# Hypothetical Question



## Romantic Geek (Dec 25, 2009)

I'm so sad that I missed the chat about understanding religious music if you're atheist...

so I pose this question...

How do non music theorists understand the concepts behind music theory?


----------



## Aramis (Mar 1, 2009)




----------



## Guest (Jan 20, 2010)

Aramis said:


>


Aramis what on earth is that about, I could only stand the first few seconds, horrible


----------



## Guest (Jan 20, 2010)

Romantic Geek said:


> I'm so sad that I missed the chat about understanding religious music if you're atheist...
> 
> so I pose this question...
> 
> How do non music theorists understand the concepts behind music theory?


You are right on the ball I think the word understand is the wrong one to use


----------



## Weston (Jul 11, 2008)

Aramis said:


>


Most appalling waste of a synthesizer I've ever seen.  (Actually a small part of me thought it could have been a good song if performed by --I don't know, Emerson, Lake and Palmer maybe.)

As to the original question, we understand music theory by reading album liner notes.


----------



## Argus (Oct 16, 2009)

Andante said:


> Aramis what on earth is that about, I could only stand the first few seconds, horrible


Post #35

Mock the Osmonds all you want but that song rules.

Quit living in the past.


----------



## Fsharpmajor (Dec 14, 2008)

Weston said:


> As to the original question, we understand music theory by reading album liner notes.


I have a CD ROM classical music encyclopaedia. I still don't understand what a fugue is, though.


----------



## Artemis (Dec 8, 2007)

Romantic Geek said:


> How do non music theorists understand the concepts behind music theory?


Specifically which "concepts behind music theory" are you referring to?

And what exactly do you mean by "non music theorists"? I have a "A" level in music and can play the piano, but I don't regard myself as a "music theorist".


----------



## emiellucifuge (May 26, 2009)

Fsharpmajor said:


> I have a CD ROM classical music encyclopaedia.
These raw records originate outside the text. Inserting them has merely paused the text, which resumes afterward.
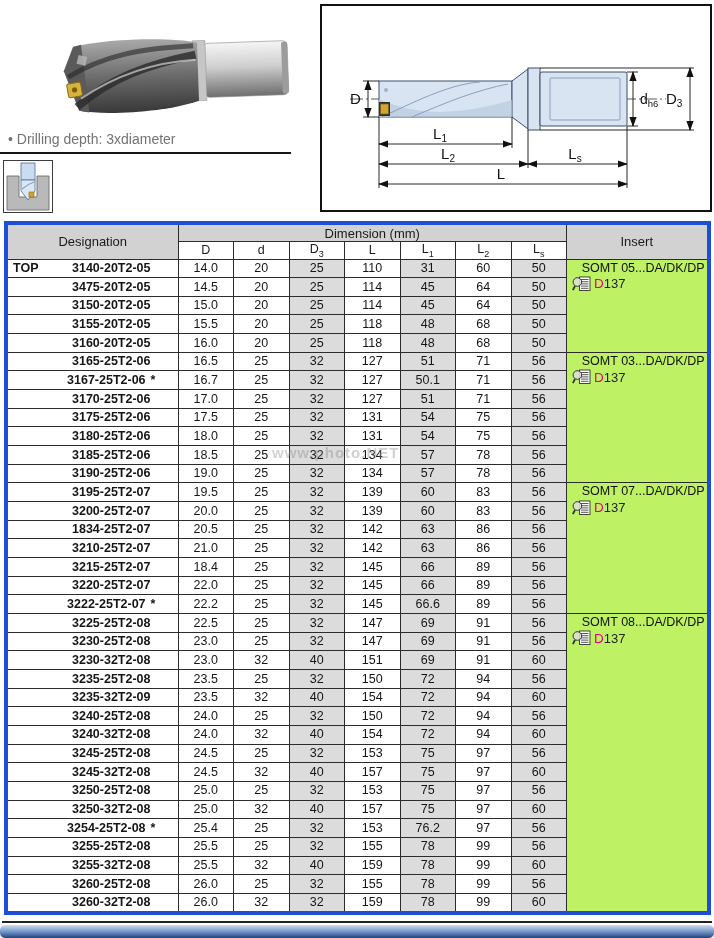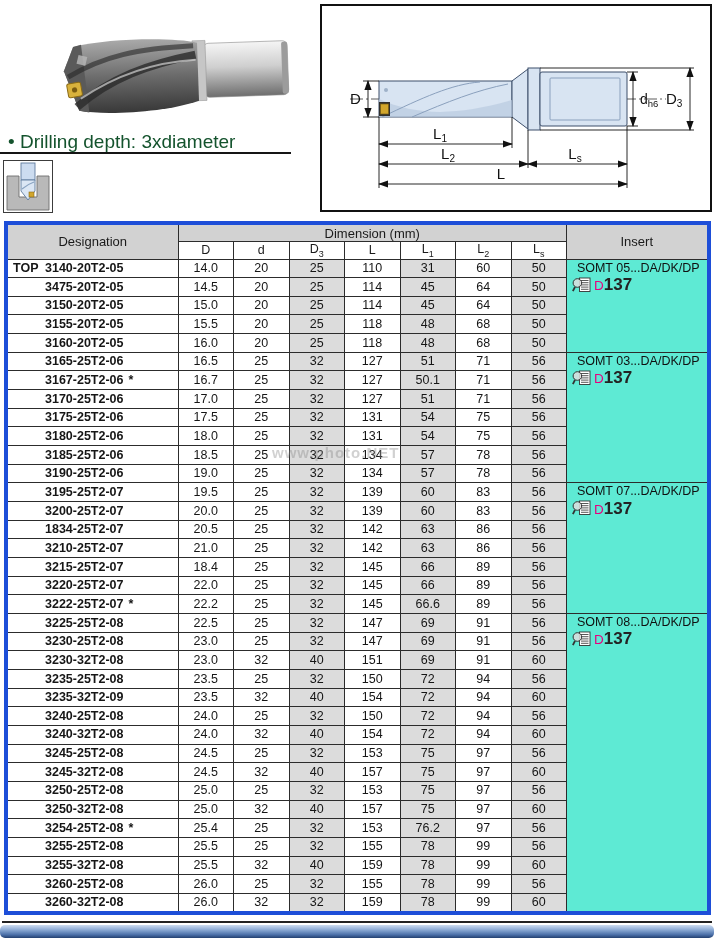"• Drilling depth: 3xdiameter" #bullet { color: #14532d -> #737373; font-size: 19px -> 14px }
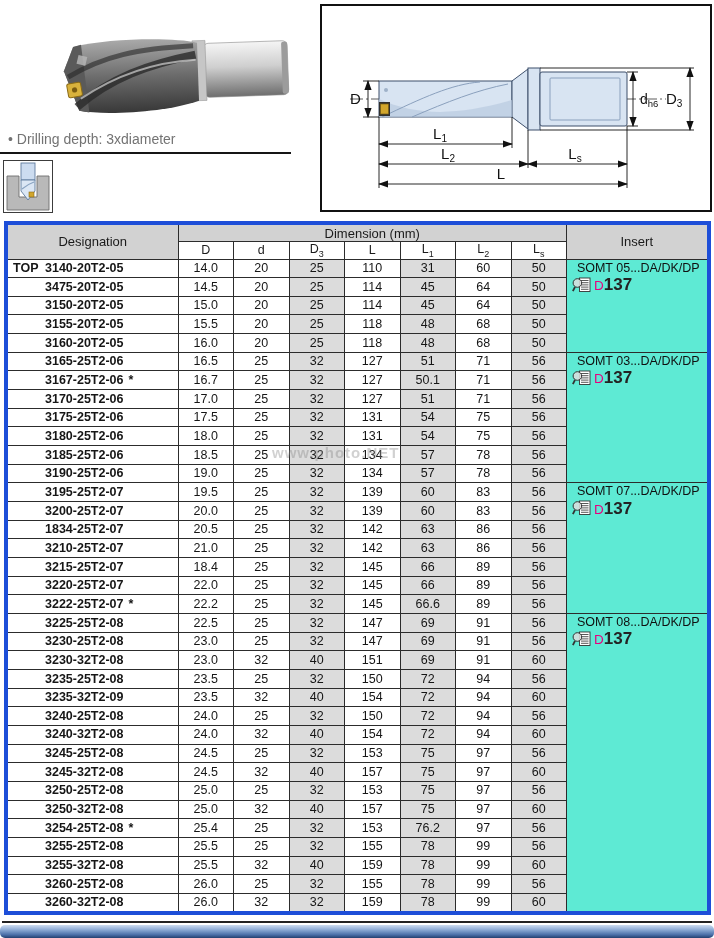"TOP" td.desig { text-align: left -> center }
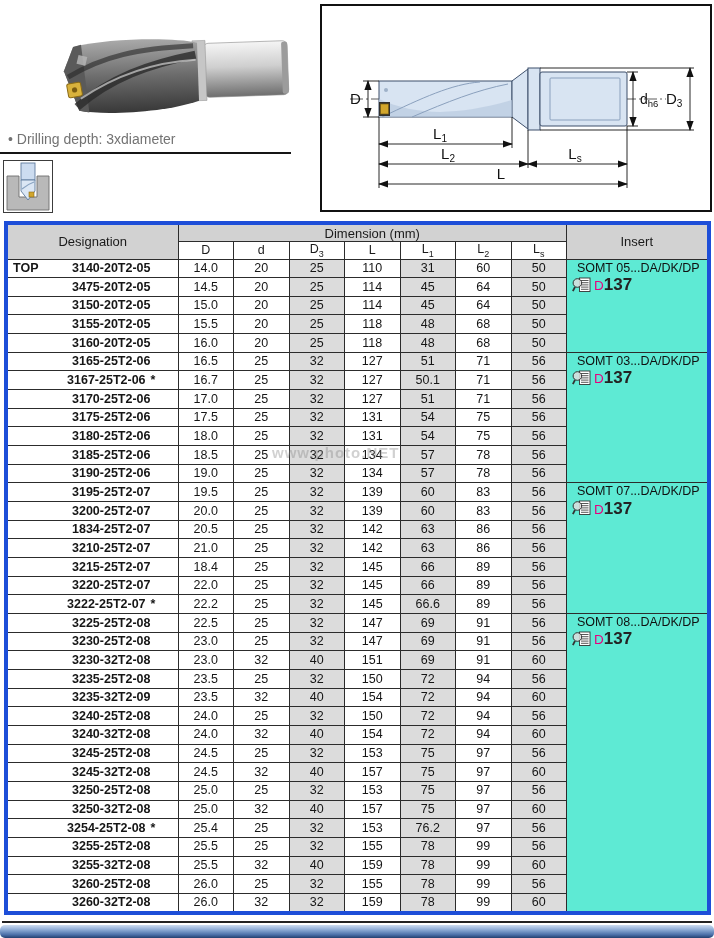"SOMT 05...DA/DK/DP" td.insert-cell { background: #5eead4 -> #bef264; text-align: center -> right }
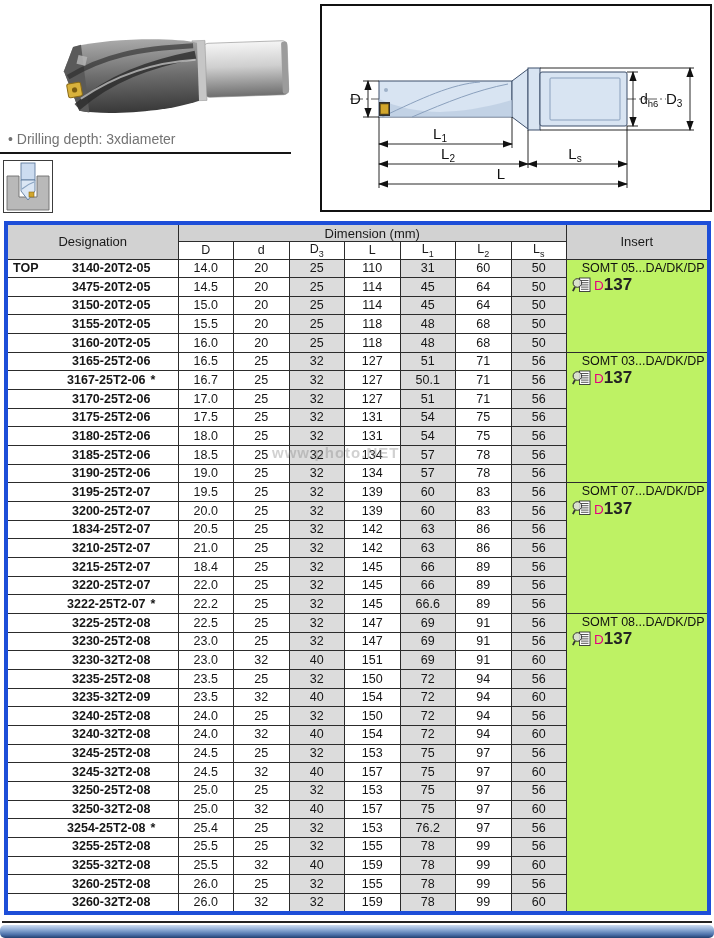"137" .refNum { font-size: 17px -> 13px; font-weight: bold -> none }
I still don't understand what a fugue is, though.


Its a very complex and strict form based on counterpoint. The subject will be entered on a voice and then will enter successively on different voices (perhaps transposed)... the rest is hardly practical and unless the piece is entitled "fugue" it is rare to find the rest of it 

www.en.wikipedia.org/fugue


----------



## Jeremy Marchant (Mar 11, 2010)

Romantic Geek said:


> How do non music theorists understand the concepts behind music theory?


I don't think they do. I don't think I understand them all, either.

But do you mean: How do people who don't know any music theory appreciate art music (for want of a better term)?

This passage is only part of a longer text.